Unlike incarceration after a criminal conviction, pre-trial detention is not for the purpose of punishment. Obama Justice Department officials overlooked that crucial and longstanding distinction in framing their constitutional arguments against money bail, and read too broadly a line of Supreme Court cases that apply the Fourteenth amendment in a post-conviction context. While due process provides the appropriate analysis when some aspect of an individual’s pre-trial detention is punitive, it does not supply a backstop whenever pre-trial detention is prolonged because the detainee is unable to post bail. Likewise, the rational basis review that equal protection analysis requires in alleged wealth discrimination cases does not avail advocates who seek to erase bail from its place in the Eighth Amendment.
At the heart of the bail controversy is the fact that judicial officers have enormous discretion to calculate and impose bail. That discretion may be restrained somewhat in jurisdictions that use bail schedules to assign predetermined sums based on offense categories, subject to judicial review. Nevertheless, reform advocates argue that judges often set bail too high, particularly as a substitute for requiring pre-trial detention when they perceive a defendant to be potentially dangerous or unlikely to appear for trial.
States have a variety of policy options at their disposal to address those concerns.

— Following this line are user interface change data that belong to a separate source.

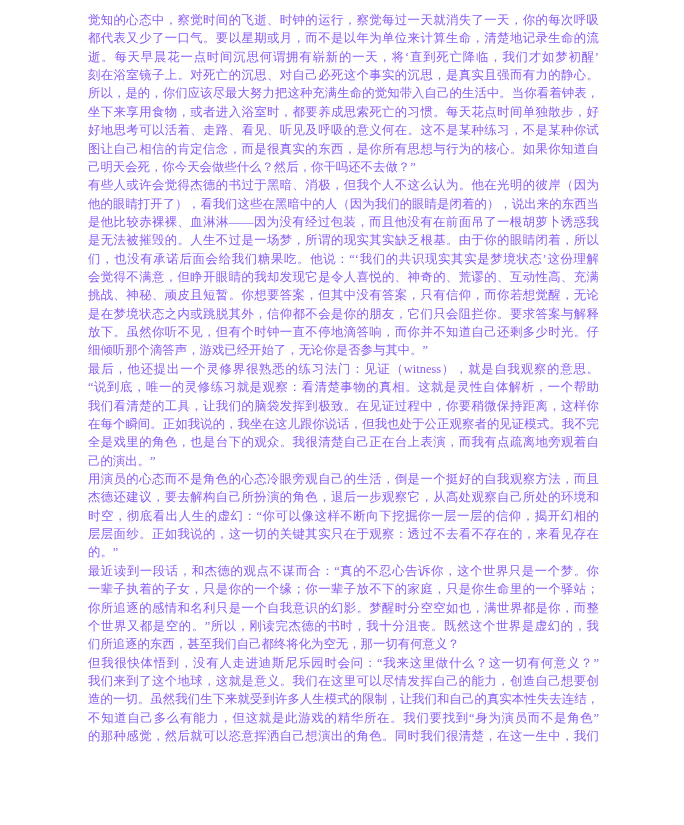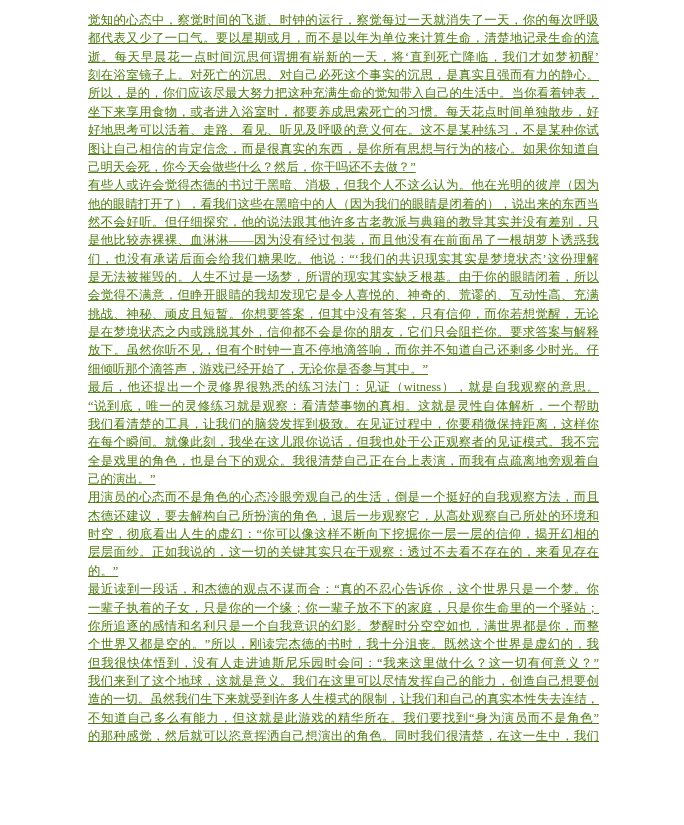--- a/index.html
+++ b/index.html
@@ -34,56 +34,56 @@
   }
   .line.para-end {
     text-align: right;
     text-align-last: left;
   }
 </style>
 </head>
 <body style="background: rgb(255, 255, 255);">
 
 <div class="page">
-  <div class="text-block" style="color: #4d7c0f; text-decoration: underline;">
+  <div class="text-block" style="color: #8b5cf6;">
 
   <div class="line">觉知的心态中，察觉时间的飞逝、时钟的运行，察觉每过一天就消失了一天，你的每次呼吸</div>
       <div class="line">都代表又少了一口气。要以星期或月，而不是以年为单位来计算生命，清楚地记录生命的流</div>
       <div class="line">逝。每天早晨花一点时间沉思何谓拥有崭新的一天，将‘直到死亡降临，我们才如梦初醒’</div>
       <div class="line">刻在浴室镜子上。对死亡的沉思、对自己必死这个事实的沉思，是真实且强而有力的静心。</div>
       <div class="line">所以，是的，你们应该尽最大努力把这种充满生命的觉知带入自己的生活中。当你看着钟表，</div>
       <div class="line">坐下来享用食物，或者进入浴室时，都要养成思索死亡的习惯。每天花点时间单独散步，好</div>
       <div class="line">好地思考可以活着、走路、看见、听见及呼吸的意义何在。这不是某种练习，不是某种你试</div>
       <div class="line">图让自己相信的肯定信念，而是很真实的东西，是你所有思想与行为的核心。如果你知道自</div>
       <div class="line para-end">己明天会死，你今天会做些什么？然后，你干吗还不去做？”</div>
       <div class="line">有些人或许会觉得杰德的书过于黑暗、消极，但我个人不这么认为。他在光明的彼岸（因为</div>
       <div class="line">他的眼睛打开了），看我们这些在黑暗中的人（因为我们的眼睛是闭着的），说出来的东西当</div>
-      <div class="line">然不会好听。但仔细探究，他的说法跟其他许多古老教派与典籍的教导其实并没有差别，只</div>
       <div class="line">是他比较赤裸裸、血淋淋——因为没有经过包装，而且他没有在前面吊了一根胡萝卜诱惑我</div>
+      <div class="line">是无法被摧毁的。人生不过是一场梦，所谓的现实其实缺乏根基。由于你的眼睛闭着，所以</div>
       <div class="line">们，也没有承诺后面会给我们糖果吃。他说：“‘我们的共识现实其实是梦境状态’这份理解</div>
-      <div class="line">是无法被摧毁的。人生不过是一场梦，所谓的现实其实缺乏根基。由于你的眼睛闭着，所以</div>
       <div class="line">会觉得不满意，但睁开眼睛的我却发现它是令人喜悦的、神奇的、荒谬的、互动性高、充满</div>
       <div class="line">挑战、神秘、顽皮且短暂。你想要答案，但其中没有答案，只有信仰，而你若想觉醒，无论</div>
       <div class="line">是在梦境状态之内或跳脱其外，信仰都不会是你的朋友，它们只会阻拦你。要求答案与解释</div>
       <div class="line">放下。虽然你听不见，但有个时钟一直不停地滴答响，而你并不知道自己还剩多少时光。仔</div>
       <div class="line para-end">细倾听那个滴答声，游戏已经开始了，无论你是否参与其中。”</div>
       <div class="line">最后，他还提出一个灵修界很熟悉的练习法门：见证（witness），就是自我观察的意思。</div>
       <div class="line">“说到底，唯一的灵修练习就是观察：看清楚事物的真相。这就是灵性自体解析，一个帮助</div>
       <div class="line">我们看清楚的工具，让我们的脑袋发挥到极致。在见证过程中，你要稍微保持距离，这样你</div>
-      <div class="line">在每个瞬间。就像此刻，我坐在这儿跟你说话，但我也处于公正观察者的见证模式。我不完</div>
+      <div class="line">在每个瞬间。正如我说的，我坐在这儿跟你说话，但我也处于公正观察者的见证模式。我不完</div>
       <div class="line">全是戏里的角色，也是台下的观众。我很清楚自己正在台上表演，而我有点疏离地旁观着自</div>
       <div class="line para-end">己的演出。”</div>
       <div class="line">用演员的心态而不是角色的心态冷眼旁观自己的生活，倒是一个挺好的自我观察方法，而且</div>
       <div class="line">杰德还建议，要去解构自己所扮演的角色，退后一步观察它，从高处观察自己所处的环境和</div>
       <div class="line">时空，彻底看出人生的虚幻：“你可以像这样不断向下挖掘你一层一层的信仰，揭开幻相的</div>
       <div class="line">层层面纱。正如我说的，这一切的关键其实只在于观察：透过不去看不存在的，来看见存在</div>
       <div class="line para-end">的。”</div>
       <div class="line">最近读到一段话，和杰德的观点不谋而合：“真的不忍心告诉你，这个世界只是一个梦。你</div>
       <div class="line">一辈子执着的子女，只是你的一个缘；你一辈子放不下的家庭，只是你生命里的一个驿站；</div>
       <div class="line">你所追逐的感情和名利只是一个自我意识的幻影。梦醒时分空空如也，满世界都是你，而整</div>
       <div class="line">个世界又都是空的。”所以，刚读完杰德的书时，我十分沮丧。既然这个世界是虚幻的，我</div>
+      <div class="line para-end">们所追逐的东西，甚至我们自己都终将化为空无，那一切有何意义？</div>
       <div class="line">但我很快体悟到，没有人走进迪斯尼乐园时会问：“我来这里做什么？这一切有何意义？”</div>
       <div class="line">我们来到了这个地球，这就是意义。我们在这里可以尽情发挥自己的能力，创造自己想要创</div>
       <div class="line">造的一切。虽然我们生下来就受到许多人生模式的限制，让我们和自己的真实本性失去连结，</div>
       <div class="line">不知道自己多么有能力，但这就是此游戏的精华所在。我们要找到“身为演员而不是角色”</div>
       <div class="line">的那种感觉，然后就可以恣意挥洒自己想演出的角色。同时我们很清楚，在这一生中，我们</div>
     </div>
 </div>
 
 </body></html>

Some states have abolished commercial bail. Nebraska has successfully experimented with automated court date reminders to reduce failure to appear rates. And several jurisdictions have adopted risk-assessment tools to determine what type of restraint to impose on an individual pending trial, ranging from detention to release on recognizance. New Jersey, for example, recently overhauled its bail practices, adopting a risk assessment algorithm created by the Laura and John Arnold Foundation called the Public Safety Assessment™ (PSA) which generates a score that is intended to guide a judge’s determination of a defendant’s risk of failure to appear or of committing a crime if released before trial.
While promising, like human calculations, the algorithm approach is fallible.
From thousands of cases that arose over the six months following New Jersey’s bail reform, only 17 defendants received an option to post bail to secure their release.
While awaiting trial for an alleged assault, Zabdiel R. Vargas-Soto was released under electronic monitoring per the guidance of the PSA. Vargas-Soto had no prior criminal convictions and seemed to present a low risk of violence. But on release, he allegedly murdered two brothers.
It seems that the concerns raised by the Obama economic advisers and others—of detaining defendants who do not pose a risk of flight or committing crime if released, and releasing defendants who do pose such risks—may well persist after even the most well-intentioned reform. That is not an argument against state experimentation in pre-trial practices, particularly not against experimentation in developing effective risk assessment tools like the PSA; only against doing so on the false premise that bail is unconstitutional and therefore off-limits as one way to assure appearance at trial.
Bail remains on as firm a constitutional footing today as when the bail clause was written into the Bill of Rights. Arguments against money bail should remain focused on discrete practices that may be unlawful or bad public policy. The question that states ought to ask, therefore, is not whether the Constitution needs to be radically reinterpreted, but whether bail remains an effective means of ensuring appearance at trial, and if equally or more effective means now exist, is some change in order?